REQUIRED WORK:
Searching the material below, find each line that includes the word "Processor", and copy it.

RECORDS:
※
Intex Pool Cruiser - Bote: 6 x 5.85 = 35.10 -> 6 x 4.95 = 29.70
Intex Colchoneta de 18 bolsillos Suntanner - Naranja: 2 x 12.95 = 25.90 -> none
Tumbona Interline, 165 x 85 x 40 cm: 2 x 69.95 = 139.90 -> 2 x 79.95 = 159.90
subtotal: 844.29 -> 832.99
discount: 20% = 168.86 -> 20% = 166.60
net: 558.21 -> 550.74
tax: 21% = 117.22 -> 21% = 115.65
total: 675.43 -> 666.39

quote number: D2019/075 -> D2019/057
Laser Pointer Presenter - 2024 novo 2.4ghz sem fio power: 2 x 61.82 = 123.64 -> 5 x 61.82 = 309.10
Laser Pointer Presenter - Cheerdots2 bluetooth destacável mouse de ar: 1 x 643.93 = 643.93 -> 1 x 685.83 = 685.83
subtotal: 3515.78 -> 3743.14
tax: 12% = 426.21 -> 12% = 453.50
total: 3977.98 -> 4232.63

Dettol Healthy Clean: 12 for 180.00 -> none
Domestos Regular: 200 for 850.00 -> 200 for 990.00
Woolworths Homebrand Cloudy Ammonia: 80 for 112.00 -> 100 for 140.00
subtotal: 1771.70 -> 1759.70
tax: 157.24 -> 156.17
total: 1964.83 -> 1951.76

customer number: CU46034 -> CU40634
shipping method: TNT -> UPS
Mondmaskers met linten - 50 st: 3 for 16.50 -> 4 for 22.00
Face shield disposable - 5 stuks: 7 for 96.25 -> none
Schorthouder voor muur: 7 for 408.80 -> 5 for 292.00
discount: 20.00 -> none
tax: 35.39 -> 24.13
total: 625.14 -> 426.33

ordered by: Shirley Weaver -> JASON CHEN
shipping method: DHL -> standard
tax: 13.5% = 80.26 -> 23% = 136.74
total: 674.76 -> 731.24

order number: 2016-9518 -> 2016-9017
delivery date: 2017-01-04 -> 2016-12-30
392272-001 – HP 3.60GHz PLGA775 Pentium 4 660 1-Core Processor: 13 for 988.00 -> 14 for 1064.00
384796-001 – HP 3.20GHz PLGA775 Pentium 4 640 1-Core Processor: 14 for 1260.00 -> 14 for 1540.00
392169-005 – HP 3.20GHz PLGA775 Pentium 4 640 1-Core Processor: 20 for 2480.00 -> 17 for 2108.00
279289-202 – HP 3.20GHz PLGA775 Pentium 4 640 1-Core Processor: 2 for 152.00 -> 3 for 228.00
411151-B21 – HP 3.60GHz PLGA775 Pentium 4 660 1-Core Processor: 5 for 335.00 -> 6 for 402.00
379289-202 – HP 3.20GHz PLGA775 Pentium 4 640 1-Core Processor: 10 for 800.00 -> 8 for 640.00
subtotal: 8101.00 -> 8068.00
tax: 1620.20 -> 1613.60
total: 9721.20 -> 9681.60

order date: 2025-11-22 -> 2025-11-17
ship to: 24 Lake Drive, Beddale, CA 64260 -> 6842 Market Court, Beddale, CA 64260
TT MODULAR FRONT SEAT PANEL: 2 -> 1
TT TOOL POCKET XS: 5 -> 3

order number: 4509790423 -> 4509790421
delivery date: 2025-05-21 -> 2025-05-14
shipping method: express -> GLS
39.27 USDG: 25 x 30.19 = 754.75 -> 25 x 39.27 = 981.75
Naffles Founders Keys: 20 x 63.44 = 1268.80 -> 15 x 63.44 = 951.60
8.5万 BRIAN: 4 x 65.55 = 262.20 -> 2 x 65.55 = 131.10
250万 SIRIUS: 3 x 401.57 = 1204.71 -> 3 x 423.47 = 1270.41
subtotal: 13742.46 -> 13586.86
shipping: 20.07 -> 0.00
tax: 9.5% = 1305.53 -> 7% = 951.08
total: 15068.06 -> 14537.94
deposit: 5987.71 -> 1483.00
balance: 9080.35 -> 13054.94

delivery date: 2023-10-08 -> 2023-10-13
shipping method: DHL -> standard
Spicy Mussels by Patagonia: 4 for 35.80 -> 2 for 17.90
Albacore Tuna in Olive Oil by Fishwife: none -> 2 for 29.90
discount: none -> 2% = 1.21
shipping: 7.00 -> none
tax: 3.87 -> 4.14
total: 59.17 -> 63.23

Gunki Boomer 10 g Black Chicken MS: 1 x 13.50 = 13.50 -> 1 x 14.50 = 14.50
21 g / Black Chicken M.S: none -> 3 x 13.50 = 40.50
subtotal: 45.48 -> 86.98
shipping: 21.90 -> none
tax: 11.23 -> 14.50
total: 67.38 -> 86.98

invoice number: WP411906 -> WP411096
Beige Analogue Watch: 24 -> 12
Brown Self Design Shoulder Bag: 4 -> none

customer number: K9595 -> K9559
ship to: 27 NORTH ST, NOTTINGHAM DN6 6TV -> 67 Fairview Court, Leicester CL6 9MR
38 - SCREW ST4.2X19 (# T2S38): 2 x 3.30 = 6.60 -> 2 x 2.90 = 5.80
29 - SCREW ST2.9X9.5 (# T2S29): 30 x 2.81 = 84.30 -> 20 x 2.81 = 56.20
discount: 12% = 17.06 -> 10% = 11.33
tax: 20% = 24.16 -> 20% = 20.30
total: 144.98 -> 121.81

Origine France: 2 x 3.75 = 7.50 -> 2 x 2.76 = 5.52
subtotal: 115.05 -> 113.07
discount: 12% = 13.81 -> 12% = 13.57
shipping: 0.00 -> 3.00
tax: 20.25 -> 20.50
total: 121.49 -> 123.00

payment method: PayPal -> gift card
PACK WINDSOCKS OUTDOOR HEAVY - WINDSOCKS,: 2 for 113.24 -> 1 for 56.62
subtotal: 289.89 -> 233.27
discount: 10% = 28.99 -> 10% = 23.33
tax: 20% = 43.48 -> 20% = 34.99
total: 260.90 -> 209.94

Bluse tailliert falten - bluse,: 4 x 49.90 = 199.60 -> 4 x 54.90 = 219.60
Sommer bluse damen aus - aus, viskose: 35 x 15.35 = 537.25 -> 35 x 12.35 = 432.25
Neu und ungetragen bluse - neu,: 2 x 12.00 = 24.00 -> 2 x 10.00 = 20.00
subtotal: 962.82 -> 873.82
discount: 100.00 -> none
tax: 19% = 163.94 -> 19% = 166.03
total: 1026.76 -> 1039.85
※
ANSWER BOX:
392272-001 – HP 3.60GHz PLGA775 Pentium 4 660 1-Core Processor: 13 for 988.00 -> 14 for 1064.00
384796-001 – HP 3.20GHz PLGA775 Pentium 4 640 1-Core Processor: 14 for 1260.00 -> 14 for 1540.00
392169-005 – HP 3.20GHz PLGA775 Pentium 4 640 1-Core Processor: 20 for 2480.00 -> 17 for 2108.00
279289-202 – HP 3.20GHz PLGA775 Pentium 4 640 1-Core Processor: 2 for 152.00 -> 3 for 228.00
411151-B21 – HP 3.60GHz PLGA775 Pentium 4 660 1-Core Processor: 5 for 335.00 -> 6 for 402.00
379289-202 – HP 3.20GHz PLGA775 Pentium 4 640 1-Core Processor: 10 for 800.00 -> 8 for 640.00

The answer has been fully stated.